There is no end to the amount of cliches available when talking about emotions. I don’t think I’ve been on a rollercoaster or that they have run wild. I have, however, had two emotional experiences in the last 24 hours which I’d like to share.
Last night I got a text from mother saying the dear old cat had died. She was very old, having been my cat since I was about seven years old, but the last few years she has really been my mum’s cat and spent every evening perched on her lap. I cried for poor old kitty, curled up in a hug on the bed, and new kitty Fattie came over to rub her face on my wrist in a genuinely concerned way. This made me laugh. I don’t think there has been a time I have cried in the last 5 years when something hasn’t made me laugh. Such is the strange nature of my crying.
Mother emailed me today about kitty, saying despite incredible deterioration kitty had still managed to make a glarey enough face to frighten a squirrel out of the garden. RIP kitty ❤
The second event was this morning, when neighbour returned from wherever he had been off work to catch the morning bus again. He lent me a book, Stranger in a Strange Land, saying that this was the 13th time he had bought a copy to lend to someone. He is truly a man after my own heart. Just the other night I had been looking at my bookshelf thinking that the best books, the ones that get you really excited, are the ones you need to share and end up lending out and giving away so that eventually all that’s left on your shelf is the dross. Which is a bit sad really as I aspire to a truly grand library.
Today I have spoken with people in two different countries and listened to music in two different languages. I feel so terribly ‘global village’ right now.
Technically I’m very busy and working very hard right now but I wanted to make a note that this is the day I thought of the girl with the super sight.
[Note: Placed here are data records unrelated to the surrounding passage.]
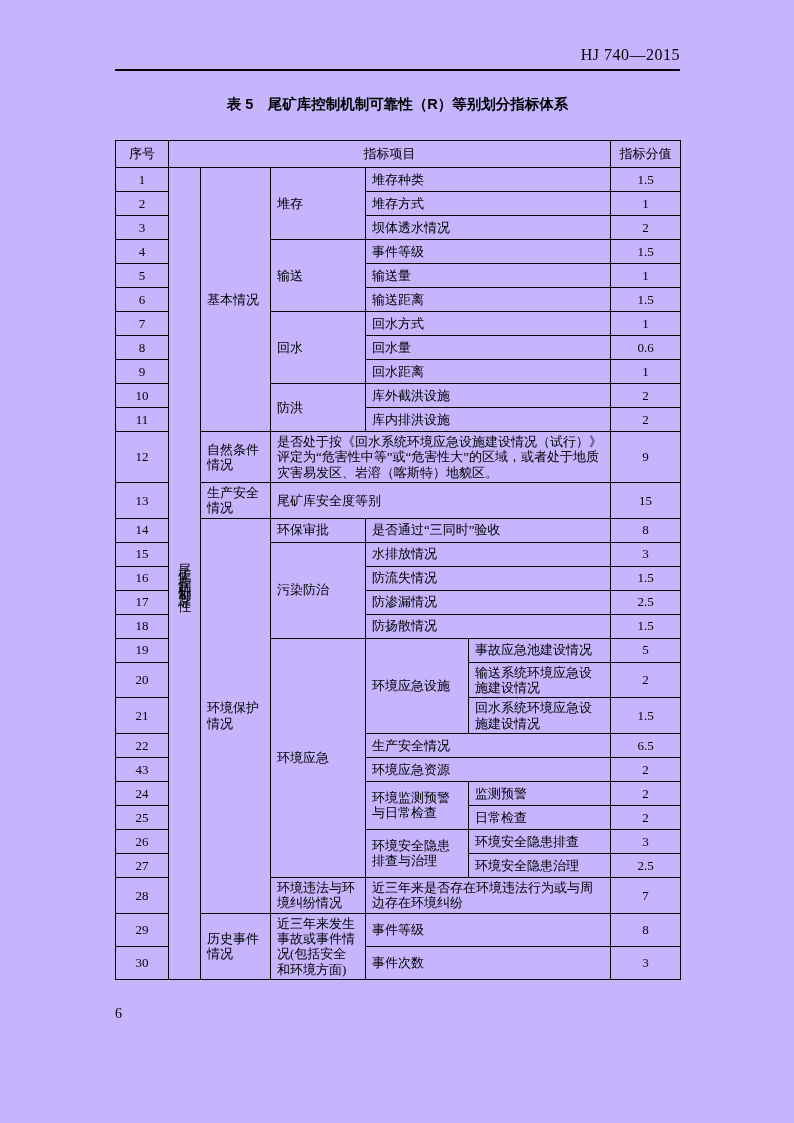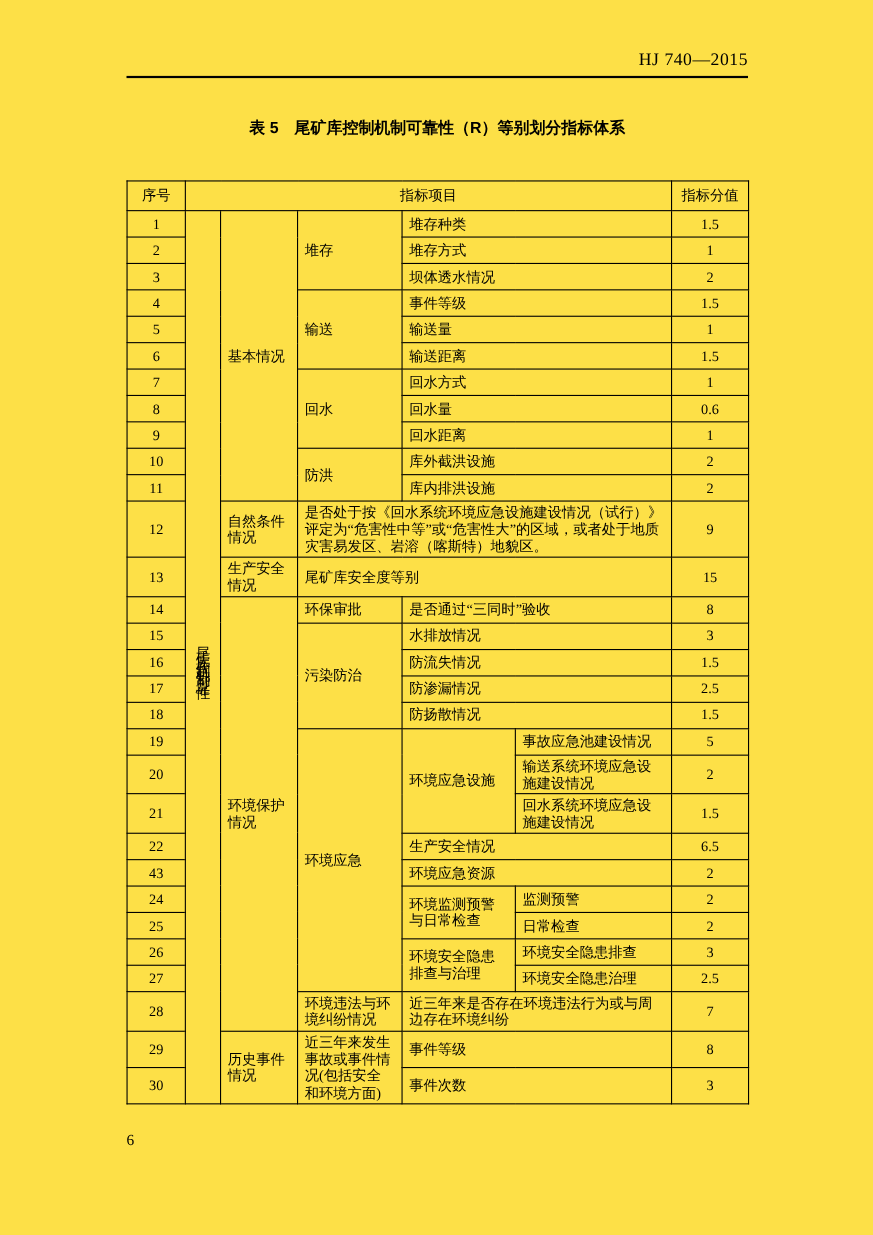--- a/index.html
+++ b/index.html
@@ -1,33 +1,33 @@
 <!DOCTYPE html>
 <html><head>
 <meta charset="utf-8">
 <style>
   * { margin:0; padding:0; box-sizing:border-box; }
   html, body { background:#e8e8e8; }
   .page {
-    width:794px; height:1123px; background:#fde047; position:relative;
+    width:794px; height:1123px; background:#c4b5fd; position:relative;
     font-family:"Liberation Serif","DejaVu Serif",serif; color:#000;
     margin:0 auto; overflow:hidden;
   }
   .content { padding:46px 114px 0 115px; }
   .doc-header {
     text-align:right; font-size:16px; letter-spacing:0.5px;
     padding-bottom:5px; border-bottom:2px solid #000;
   }
   .caption {
-    margin-top:36px; text-align:center; font-weight:bold; font-size:14.5px;
+    margin-top:24px; text-align:center; font-weight:bold; font-size:14.5px;
     font-family:"Liberation Sans","DejaVu Sans",sans-serif;
   }
   table.indicator {
     border-collapse:collapse; table-layout:fixed; width:565px;
-    margin-top:38px; font-size:13px;
+    margin-top:26px; font-size:13px;
   }
   table.indicator th, table.indicator td {
     border:1px solid #000; padding:2px 6px; line-height:1.18;
     vertical-align:middle;
   }
   table.indicator thead tr { height:27px; }
   table.indicator tbody tr { height:24px; }
   table.indicator th { font-weight:normal; text-align:center; }
   table.indicator td { text-align:left; word-break:break-all; }
   table.indicator td.c { text-align:center; word-break:normal; }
Bog stomping is what happens when you go for a nature walk in the hills of south Wales during a severe weather warning and decide that the path just isn’t challenging enough. Stomping through waist high grass dotted with super spongy moss pillows under all of which is not so much the ground as eight inch deep running water is rather fun. It reminded me that although nature can make me fall on my ass it also provides a cushion for me to land on.
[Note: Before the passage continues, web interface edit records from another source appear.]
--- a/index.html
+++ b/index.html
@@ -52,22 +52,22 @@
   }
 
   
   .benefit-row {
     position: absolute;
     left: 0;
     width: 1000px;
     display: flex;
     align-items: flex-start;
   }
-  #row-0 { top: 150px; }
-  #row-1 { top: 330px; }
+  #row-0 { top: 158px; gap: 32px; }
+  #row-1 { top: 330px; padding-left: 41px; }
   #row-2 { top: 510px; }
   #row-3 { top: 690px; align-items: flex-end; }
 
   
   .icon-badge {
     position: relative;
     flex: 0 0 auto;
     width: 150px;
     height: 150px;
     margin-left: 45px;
We also passed through an eerie rotting pine forest, proper wicked witch territory with the only light coming from the path. I could imagine making a horror film there, or playing goth dares. At one point we had to climb down over some fallen trunks and any branch or tree near it would come away in your hand, too dead to support any weight.
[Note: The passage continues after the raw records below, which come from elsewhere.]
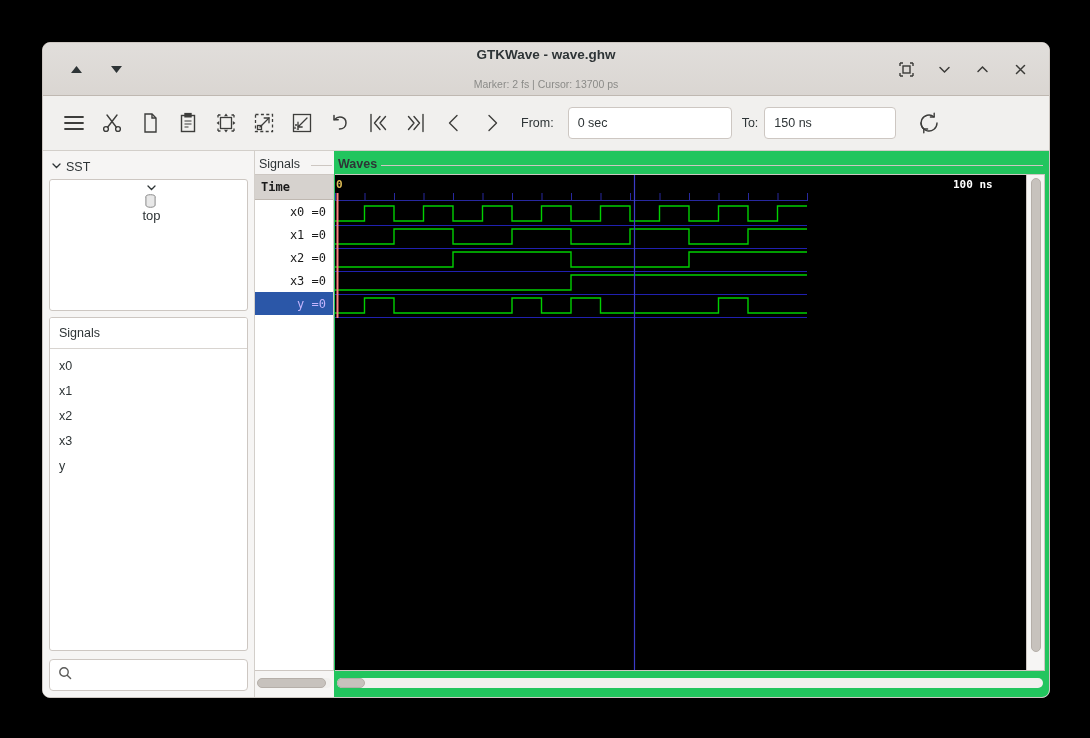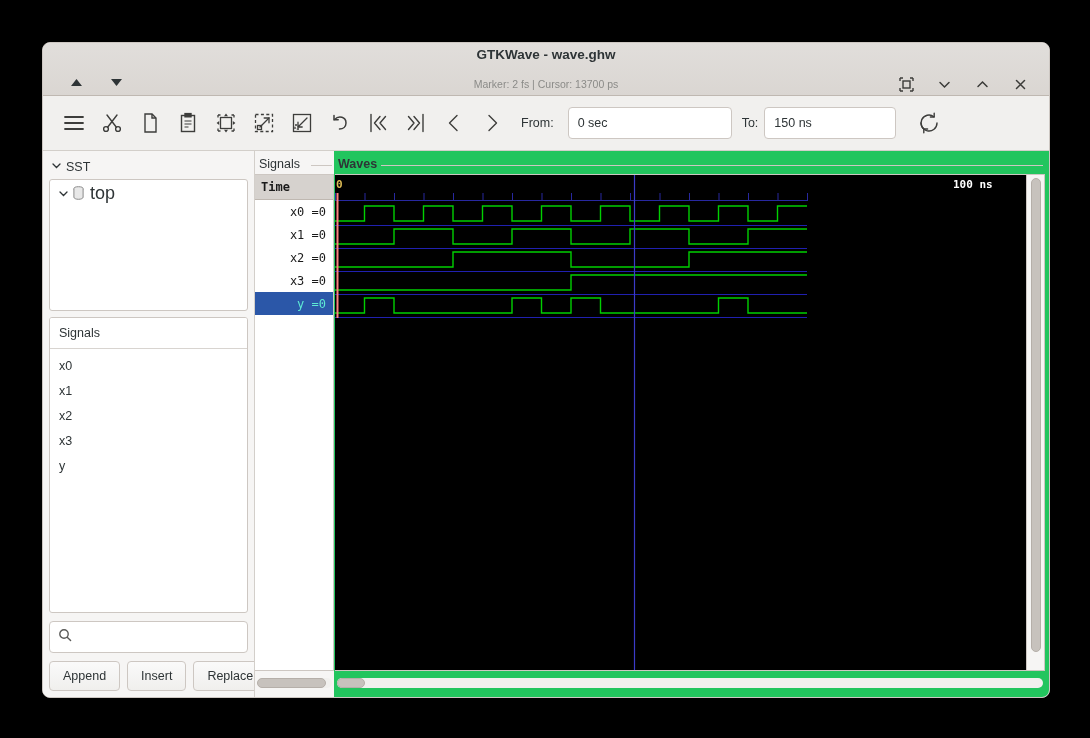--- a/index.html
+++ b/index.html
@@ -26,21 +26,21 @@
     display: flex;
     flex-direction: column;
   }
 
   
   #titlebar {
     height: 52px;
     background: linear-gradient(to bottom, #e1dedb, #dad6d2);
     border-bottom: 1px solid #bfb8b1;
     display: flex;
-    align-items: flex-end;
+    align-items: center;
     position: relative;
     flex: 0 0 auto;
     padding: 0 8px;
   }
   .tb-left {
     display: flex;
     align-items: center;
     gap: 14px;
     padding-left: 12px;
     z-index: 2;
@@ -172,25 +172,26 @@
     border: 1px solid #cdc7c2;
     border-radius: 3px;
     height: 130px;
     flex: 0 0 130px;
     overflow: hidden;
   }
   .tree-row {
     height: 26px;
     display: flex;
     align-items: center;
-    font-size: 18px;
+    font-size: 13px;
     color: #2e3436;
     padding-left: 6px;
     white-space: nowrap;
     cursor: pointer;
+    flex-direction: column;
   }
   .tree-row.selected {
     background: #3584e4;
     color: #ffffff;
   }
   .tree-indent { width: 20px; flex: 0 0 20px; }
   .tw { display:flex; align-items:center; justify-content:center; width:14px; flex:0 0 14px; }
   .node-icon { margin: 0 5px 0 2px; display: flex; align-items: center; }
 
   #signals-panel {
@@ -316,21 +317,21 @@
   .name-row.time-hdr {
     background: #d6d2ce;
     justify-content: flex-start;
     padding-left: 6px;
     border-bottom: 1px solid #bfb8b1;
     height: 24px;
     font-weight: bold;
   }
   .name-row.sel {
     background: #2b57a8;
-    color: #5eead4;
+    color: #c4b5fd;
   }
   #names-hscroll {
     height: 16px;
     flex: 0 0 16px;
     margin-top: 4px;
     padding: 0 2px;
     box-sizing: border-box;
     display: flex;
     align-items: center;
   }
@@ -623,25 +624,20 @@
       <div id="search-box">
         <span>
           <svg width="14" height="14" viewBox="0 0 14 14" fill="none" stroke="#5a5a58" stroke-width="1.4">
             <circle cx="6" cy="6" r="4.2"></circle>
               <path d="M9.2 9.2L12.6 12.6" stroke-linecap="round"></path>
           </svg>
         </span>
         <input id="search-input" type="text" placeholder="" style="">
       </div>
 
-      <div id="action-buttons">
-        <button class="action-btn">Append</button>
-        <button class="action-btn">Insert</button>
-        <button class="action-btn">Replace</button>
-      </div>
     </div>
 
     <div id="names-col">
       <div id="names-title">Signals</div>
       <div id="names-body">
         <div class="name-row time-hdr">Time</div>
         <div class="name-row">x0 =0</div>
         <div class="name-row">x1 =0</div>
         <div class="name-row">x2 =0</div>
         <div class="name-row">x3 =0</div>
I am inspired to find what natural spots I may be able to get the bus to.
I was also inspired by the many retellings of the baccanalia orgy to have some rather awesome sex when I got home. I think the line that clinched it for me was “Just remember, it’s not about the sex” so I took some time and did it properly. I almost cried it was that good.
I was also inspired to write another short story, after reviewing part of a certain soon-to-be-Dr’s novel. Damn him for showing me up by acting to achieve the things I only dream of. I am amazed by his plotting abilities; he must have been developing and sustaining his story for around 50,000 words now. This is something I find incredibly difficult and I envy him for it. My new short story, like the one I wrote last week, is under 500 words. Here is an extract for you:
“I fell into the indoor market and plummeted between stalls. People were walking at me from every aisle and turning. I had to dance around them all; I was so far inside myself they couldn’t see me. I didn’t want them to see me. I felt dizzy and sick. They didn’t want to see someone like that.”